Guichard, Eva, Juchet, Sylvain, Etafo, Ijeoma Chukwudumebi et al. · The Lancet. Infectious diseases · 2026 · DOI
This study followed 882 people who recovered from Lassa fever (a serious viral infection) after hospital discharge to see what long-term symptoms they experienced. Most survivors felt better within about 3 weeks after leaving the hospital, with the most common lingering symptoms being tiredness, headaches, and difficulty with physical activity.

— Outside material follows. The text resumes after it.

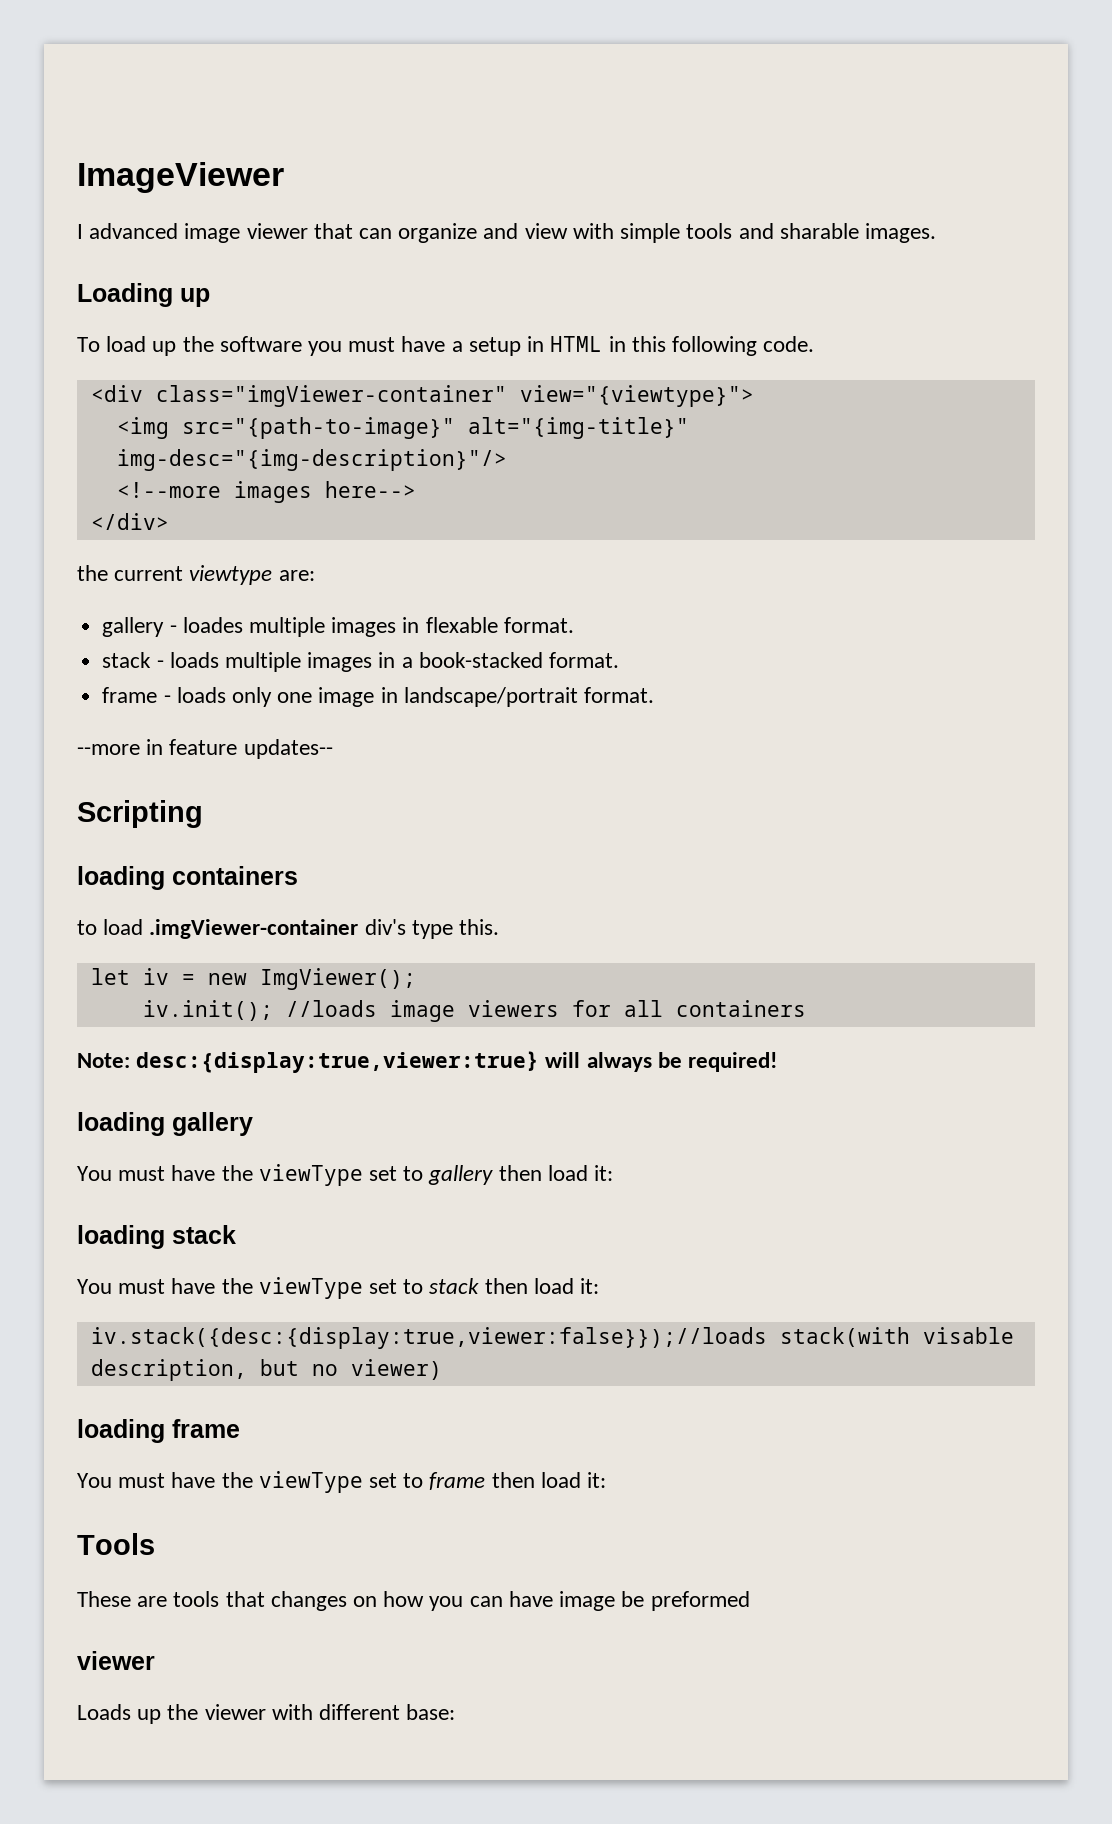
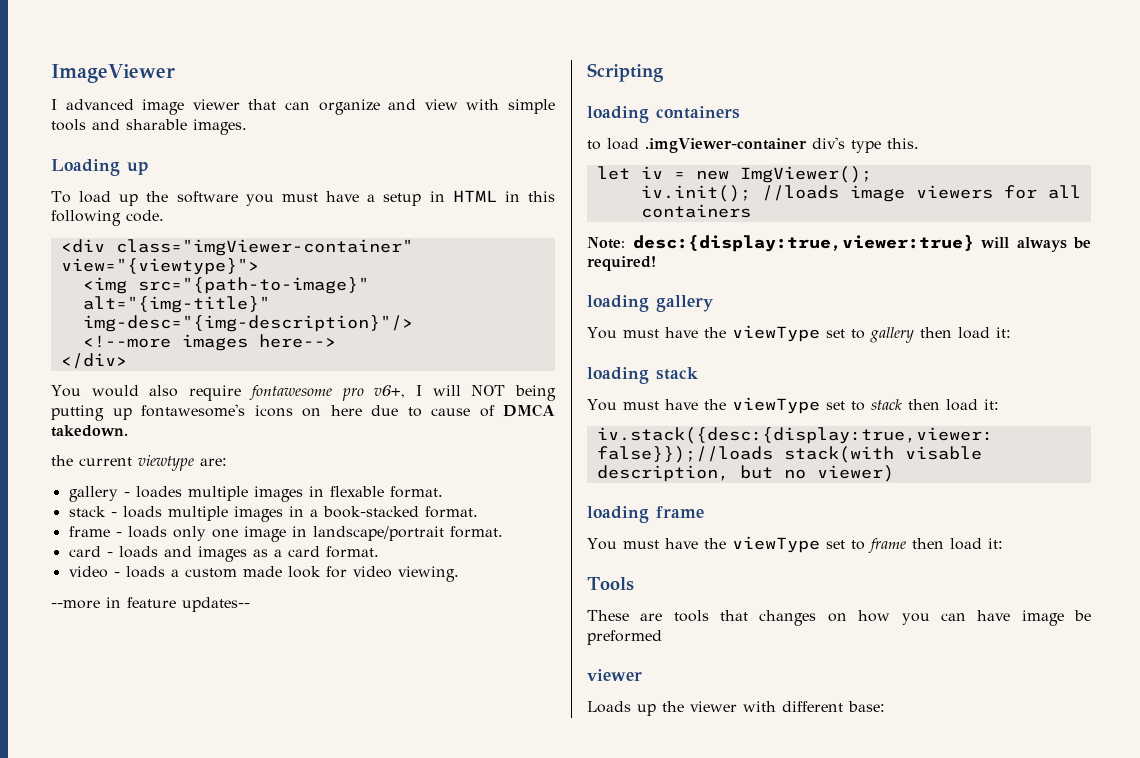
+ You would also require fontawesome pro v6+, I will NOT being putting up fontawesome's icons on here due to cause of DMCA takedown.
+ card - loads and images as a card format.
+ video - loads a custom made look for video viewing.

The good news is that serious complications like hearing loss were rare, affecting only 2% of survivors.
This study is relevant to ME/CFS research because it systematically characterizes post-viral fatigue and post-exertional malaise in a large cohort of viral infection survivors, conditions that closely mirror ME/CFS symptoms. Understanding the natural recovery trajectory and symptom patterns in another post-viral illness may inform mechanistic insights and therapeutic approaches for ME/CFS pathogenesis and long-term management.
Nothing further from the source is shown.